# Zero matrix

In linear algebra, a zero matrix is a real or complex matrix whose entries are all equal to the number zero . More generally, a matrix over a body or ring is called a zero matrix if all matrix elements correspond to the neutral element of addition in the body or ring. The zero matrix represents the zero mapping between finite-dimensional vector spaces and is itself the neutral element in the vector space or ring of matrices. The most important parameters of a zero matrix, such as determinant , track and rank , are each zero. The transposed , adjoint or complementary matrix of a zero matrix is ​​again a zero matrix.

## definition

If a ring has zero elements , then the zero matrix is defined as ${\ displaystyle R}$ ${\ displaystyle 0}$${\ displaystyle 0_ {mn} \ in R ^ {m \ times n}}$

${\ displaystyle 0_ {mn} = {\ begin {pmatrix} 0 & \ cdots & 0 \\\ vdots & \ ddots & \ vdots \\ 0 & \ cdots & 0 \ end {pmatrix}}}$.
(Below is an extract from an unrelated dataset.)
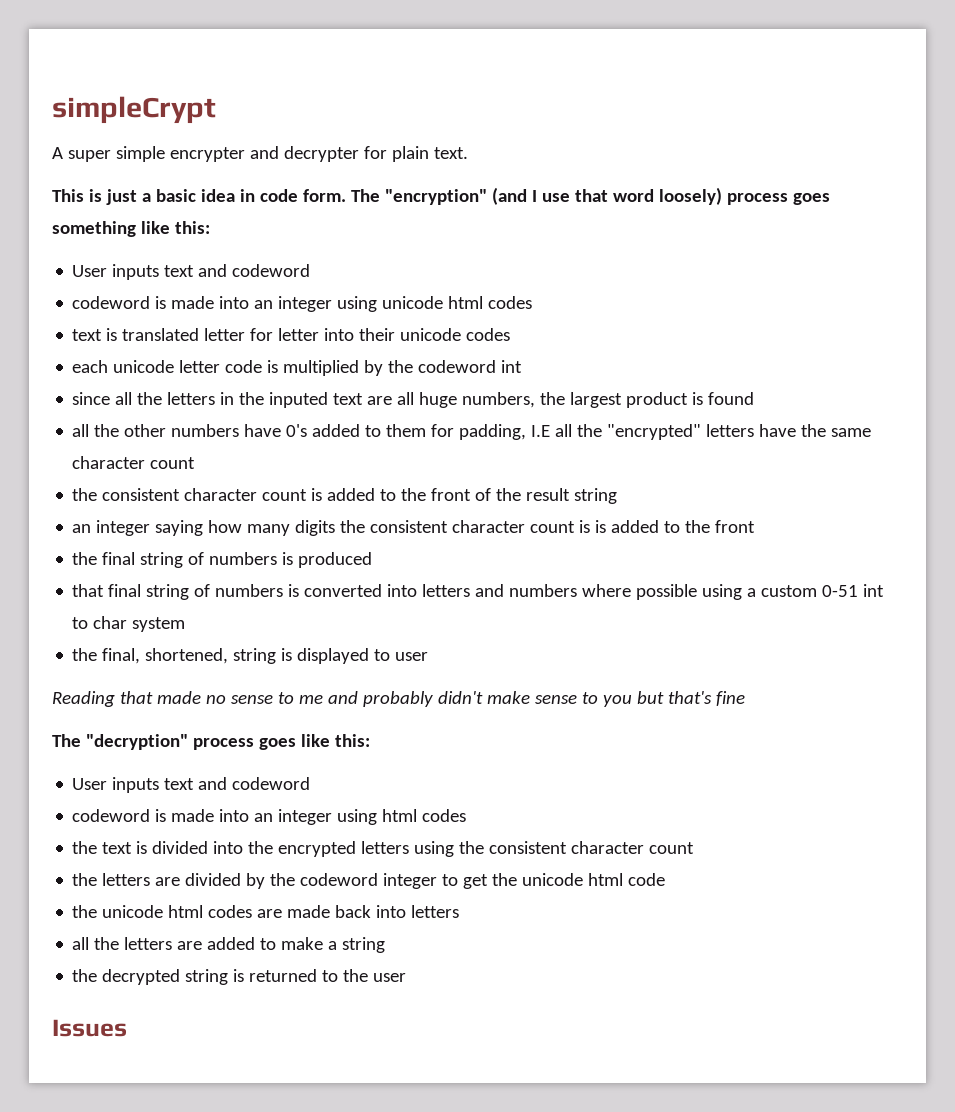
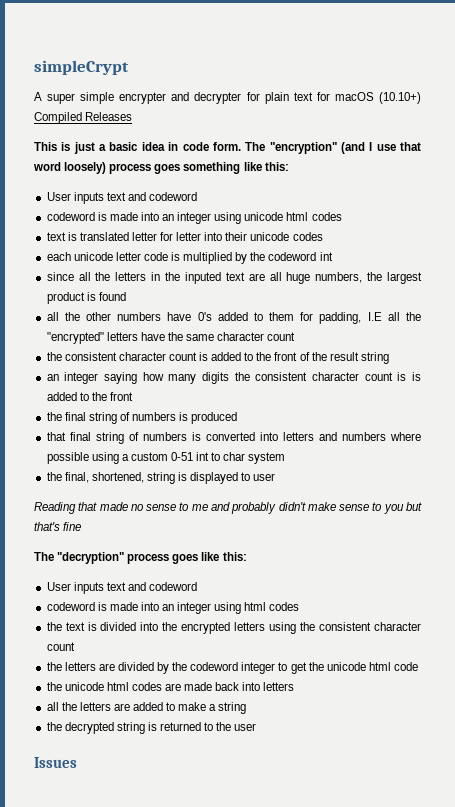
- A super simple encrypter and decrypter for plain text.
+ A super simple encrypter and decrypter for plain text for macOS (10.10+) Compiled Releases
The entries of a zero matrix are therefore all equal to the zero element of the ring. The zero matrix, provided its dimension is irrelevant and there is no possibility of confusion, is simply marked with or . A matrix with no content, in which the number of rows or columns is zero, is called an "empty matrix". Such a matrix is always a zero matrix and, if square, at the same time identity matrix . ${\ displaystyle 0}$${\ displaystyle \ mathbf {0}}$

## Examples

If the field of real numbers and denotes the number zero , then examples of zero matrices are: ${\ displaystyle R}$${\ displaystyle 0}$

${\ displaystyle 0_ {0,0} = {\ begin {pmatrix} \ end {pmatrix}}, 0_ {1,1} = {\ begin {pmatrix} 0 \ end {pmatrix}}, 0_ {2,2} = {\ begin {pmatrix} 0 & 0 \\ 0 & 0 \ end {pmatrix}}, 0_ {3,4} = {\ begin {pmatrix} 0 & 0 & 0 & 0 \\ 0 & 0 & 0 & 0 \\ 0 & 0 & 0 & 0 \\\ end {pmatrix}}}$

## properties

### neutrality

Between two finite-dimensional vector spaces over the same body, the zero matrix represents the zero mapping , i.e. the linear mapping that maps all vectors onto the zero vector . If the zero vector is the target space, then applies to all vectors${\ displaystyle 0_ {m} \ in K ^ {m}}$${\ displaystyle x \ in K ^ {n}}$

${\ displaystyle 0_ {mn} \ cdot x = 0_ {m}}$.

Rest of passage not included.